To what extent is the validity (if it ever had such) of Bayliss's statement affected if the Terrorism Act 2000 applies?
I'll list three issues which I surmise correspond to what I believe to be 3 or the 5 charges against Malcolm Kendall-Smith.
1. Refusal to attend for pistol and rifle training. If Malcolm Kendall-Smith had complied with the order he would have committed a criminal offence as specified in Section 54(2) of the Terrorism Act 2000.
2. Refusal to attend for helmet fitting and sizing. If Malcolm-Kendall Smith had complied with the order he would have committed a criminal office as specified in Section 57(1) of the Terrorism Act 2000.
3. Refusal to attend an initial response training course. Having to guess exactly what happens at an "initial response training course", I think it would be sensible to look at possible offences under Sections 57(1), 58(1)(a) and 58(1)(b) of the Terrorism Act 2000. I would be surprised if one of those offences weren't involved at some point in the process.
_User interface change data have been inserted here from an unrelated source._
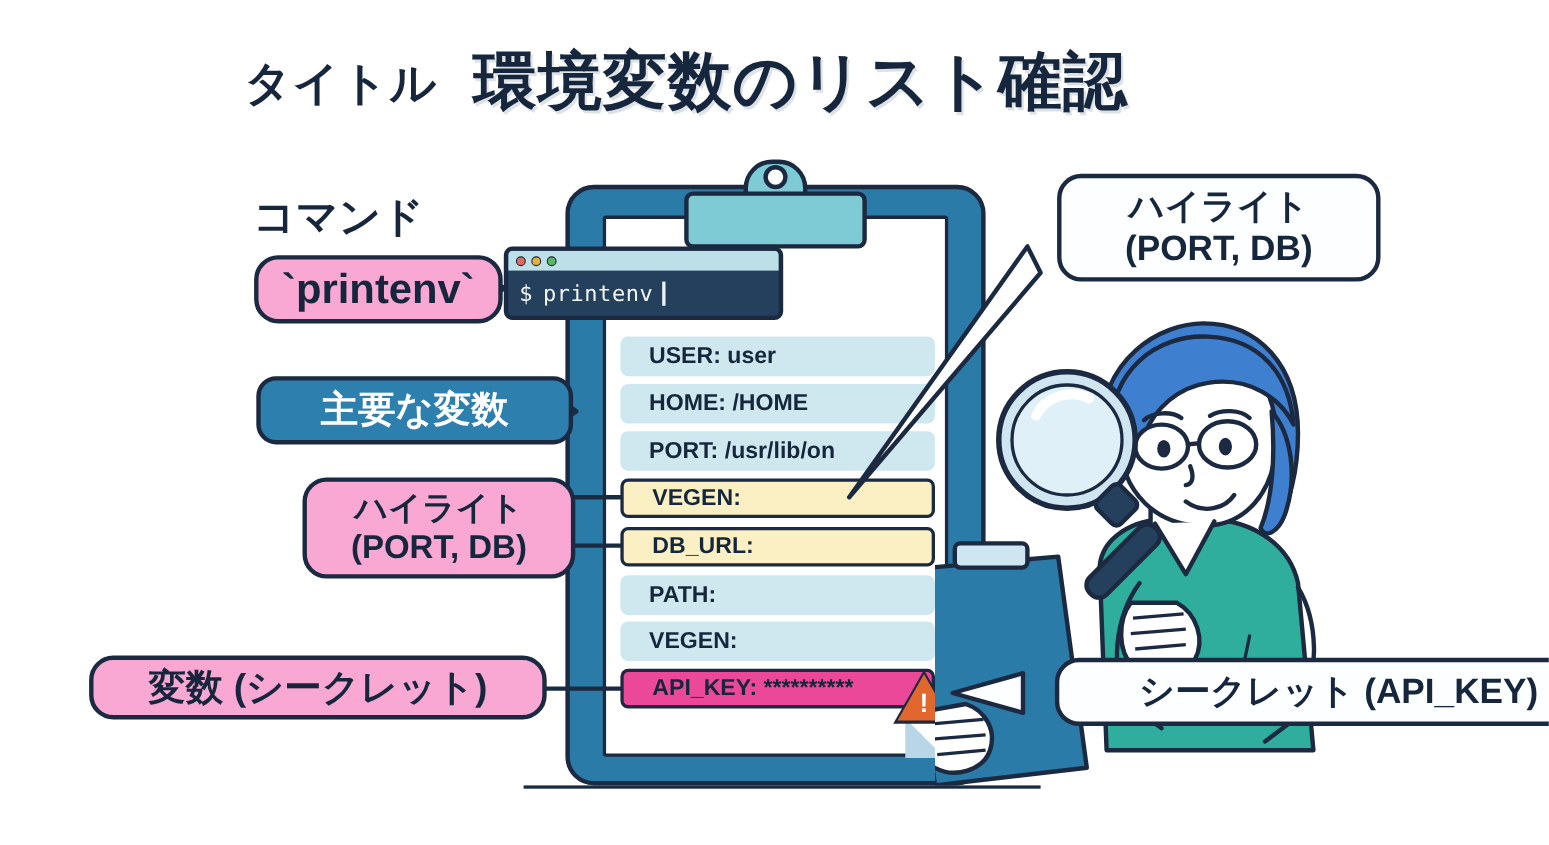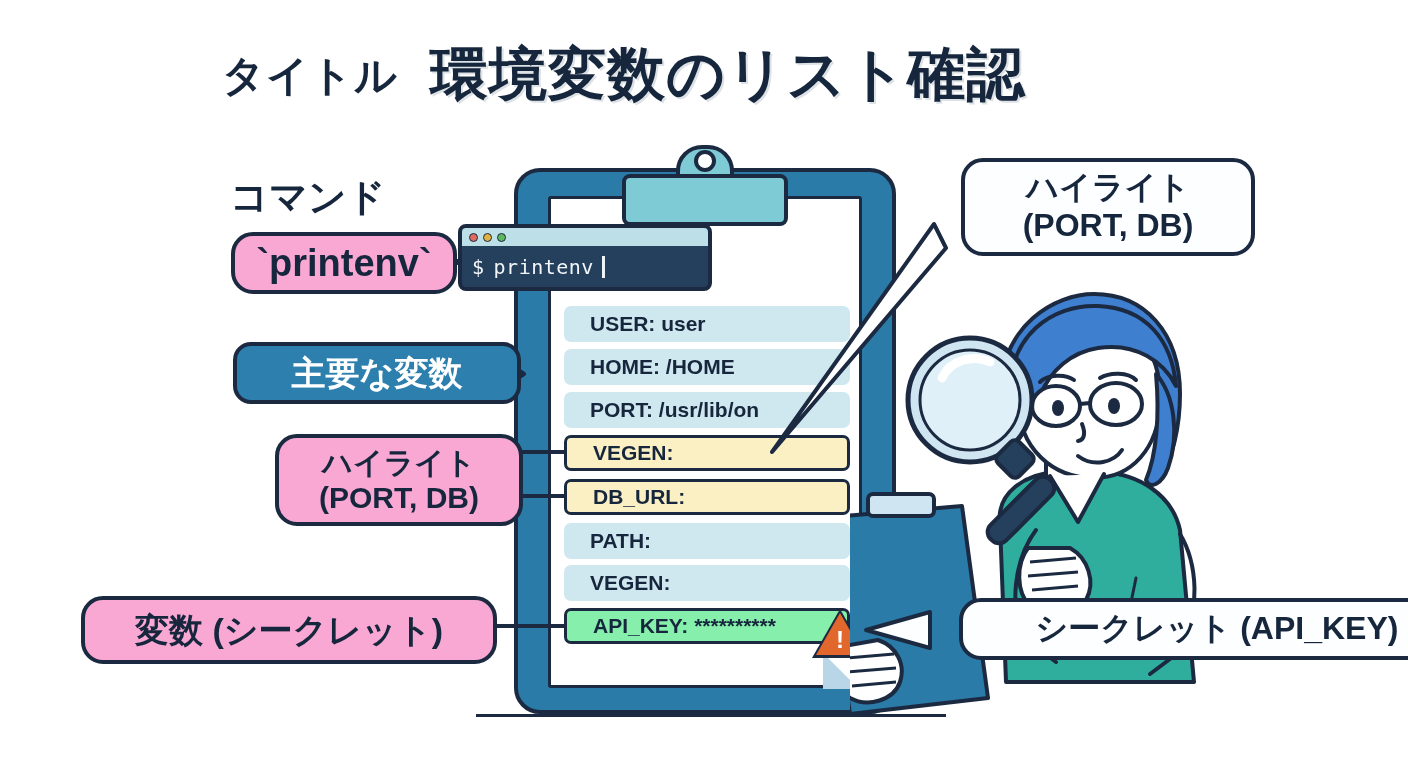--- a/index.html
+++ b/index.html
@@ -95,21 +95,21 @@
 
   
   .row {
     position:absolute; left: 564px; width: 286px; height: 36px;
     display:flex; align-items:center; padding-left: 26px;
     font-size: 21px; font-weight:700; color:#16263c;
     border-radius: 7px;
   }
   .row.plain { background:#cfe7ef; }
   .row.hl    { background:#fbf0c4; border:3px solid #1b2a41; }
-  .row.sec   { background:#86efac; border:3px solid #1b2a41; }
+  .row.sec   { background:#ec4899; border:3px solid #1b2a41; }
 
   #warn-tri {
     left: 816px; top: 613px; width: 0; height: 0;
     border-left: 24px solid transparent;
     border-right: 24px solid transparent;
     border-bottom: 42px solid #e2672c;
     filter: drop-shadow(0 0 0 #1b2a41);
   }
   #warn-tri-outline {
     left: 812px; top: 609px; width: 0; height: 0;
@@ -265,21 +265,21 @@
 
   <div class="abs bubble light" style="left:200px; top:232px; width:226px; height:62px; font-size:38px;">`printenv`</div>
 
   <div class="abs bubble filled" style="left:202px; top:342px; width:288px; height:62px; font-size:34px; border-radius:18px;">主要な変数</div>
 
   <div class="abs bubble light" style="left:244px; top:434px; width:248px; height:92px; font-size:30px; flex-direction:column;">
     <span>ハイライト</span>
     <span>(PORT, DB)</span>
   </div>
 
-  <div class="abs bubble light" style="left:50px; top:596px; width:416px; height:68px; font-size:34px;">変数 (シークレット)</div>
+  <div class="abs bubble light" style="left:50px; top:596px; width:416px; height:58px; font-size:34px;">変数 (シークレット)</div>
 
   <div class="abs bubble white" style="left:930px; top:158px; width:294px; height:98px; font-size:32px; flex-direction:column;">
     <span>ハイライト</span>
     <span>(PORT, DB)</span>
   </div>
 
   <div class="abs bubble white" style="left:928px; top:598px; width:516px; height:62px; font-size:32px;">シークレット (API_KEY)</div>
 
 </div>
Notice that Jack Bayliss said, "Those are all activities ancillary to any deployment to an operational theatre.". This proves that he knew the activities were related to the deployment to Iraq.
It seems to me that Jack Bayliss's comment is useful evidence for any upcoming action by Malcolm Kendall-Smith. Bayliss links what Malcolm Kendall-Smith refused to undertake to the unlawful action in Iraq (as judged by the perspective of the Terrorism Act 2000) thus strengthening the evidence that orders Malcolm Kendall-Smith refused would have been such as to cause him to commit one or more criminal offences in terms of the sections listed above.
I'll develop several lines of questions and argument relating to this broad topic in later posts.
Suffice to say that I think it's likely that many, if not all, of the military personnel convicted at Court Martial in relation to offences of the nature of those just described will be eligible to appeal to the Secretary of State for compensation for the miscarriage of justice that affected them personally.